Par : Giorgio Orelli, Traduction : Christian Viredaz

Le petit volume anthologique consacré par Christian Viredaz à Giorgio Orelli permet de retraverser agilement la première période de l'activité poétique de l'auteur - le seul écrivain Suisse d'expression italienne qui jouisse de la pleine reconnaissance de son oeuvre parmi les poètes italiens "officiels" de la seconde moitié du XXè siècle.
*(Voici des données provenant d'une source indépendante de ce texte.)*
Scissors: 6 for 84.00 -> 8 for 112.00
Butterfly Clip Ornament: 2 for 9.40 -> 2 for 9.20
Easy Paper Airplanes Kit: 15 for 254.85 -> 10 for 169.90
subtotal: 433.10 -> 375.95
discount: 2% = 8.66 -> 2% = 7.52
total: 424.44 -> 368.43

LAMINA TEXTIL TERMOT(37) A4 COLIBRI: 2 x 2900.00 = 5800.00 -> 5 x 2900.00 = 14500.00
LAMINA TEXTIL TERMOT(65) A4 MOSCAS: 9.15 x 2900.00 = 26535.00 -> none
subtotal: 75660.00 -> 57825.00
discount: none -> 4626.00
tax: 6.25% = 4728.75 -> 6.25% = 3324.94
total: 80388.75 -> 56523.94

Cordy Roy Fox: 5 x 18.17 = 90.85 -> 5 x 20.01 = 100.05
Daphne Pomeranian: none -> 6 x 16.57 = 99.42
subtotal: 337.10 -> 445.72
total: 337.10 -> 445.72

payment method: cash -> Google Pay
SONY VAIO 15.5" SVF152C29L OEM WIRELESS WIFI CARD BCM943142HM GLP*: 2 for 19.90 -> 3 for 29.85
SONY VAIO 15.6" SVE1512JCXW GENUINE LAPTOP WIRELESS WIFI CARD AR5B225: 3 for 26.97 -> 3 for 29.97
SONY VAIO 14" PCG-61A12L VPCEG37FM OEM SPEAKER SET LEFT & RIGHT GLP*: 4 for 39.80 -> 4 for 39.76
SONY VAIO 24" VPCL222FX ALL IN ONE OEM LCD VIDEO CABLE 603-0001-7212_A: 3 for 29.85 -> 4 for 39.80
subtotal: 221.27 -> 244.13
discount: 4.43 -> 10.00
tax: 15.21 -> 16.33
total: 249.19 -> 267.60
On mentionnera pour preuve de cette reconnaissance sa prise en compte dans l'anthologie Poeti italiani 1945-1995, éditée par Cucchi et Giovanardi en 1996 chez Mondadori, ou sa présence significative dans le choix critique de Giancarlo Majorino (Poesie e realtà 1945-2000, Milano, M. Tropea, 2000), qui apprécie en Orelli aussi bien le critique littéraire que le poète, et encore dans la plus récente anthologie Dopo la lirica. Poeti italiani 1960-2000, éditée par E. Testa (Torino, Einaudi, 2005). Dans toutes ces anthologies, c'est surtout la "maturité" d'Orelli qui est mise en valeur à travers ses poèmes des années '70-'80: on y souligne son plurilinguisme, son attachement à la "vie vécue", au poème-récit, son engagement civique, la forme en vers longs. L'Orelli des débuts, adepte de vers plus courts, reste dans l'ombre de l'arrière-boutique. Attaché, dans la tradition d'un Pascoli, au cercle familier (le "cerchio familiare" qui figure dans le titre de son recueil de 1960), aux stupeurs privées, le poète glisse en permanence dans sa poésie des références savantes à la manière de Montale, des citations qui renvoient à la tradition poétique italienne ancienne et moderne.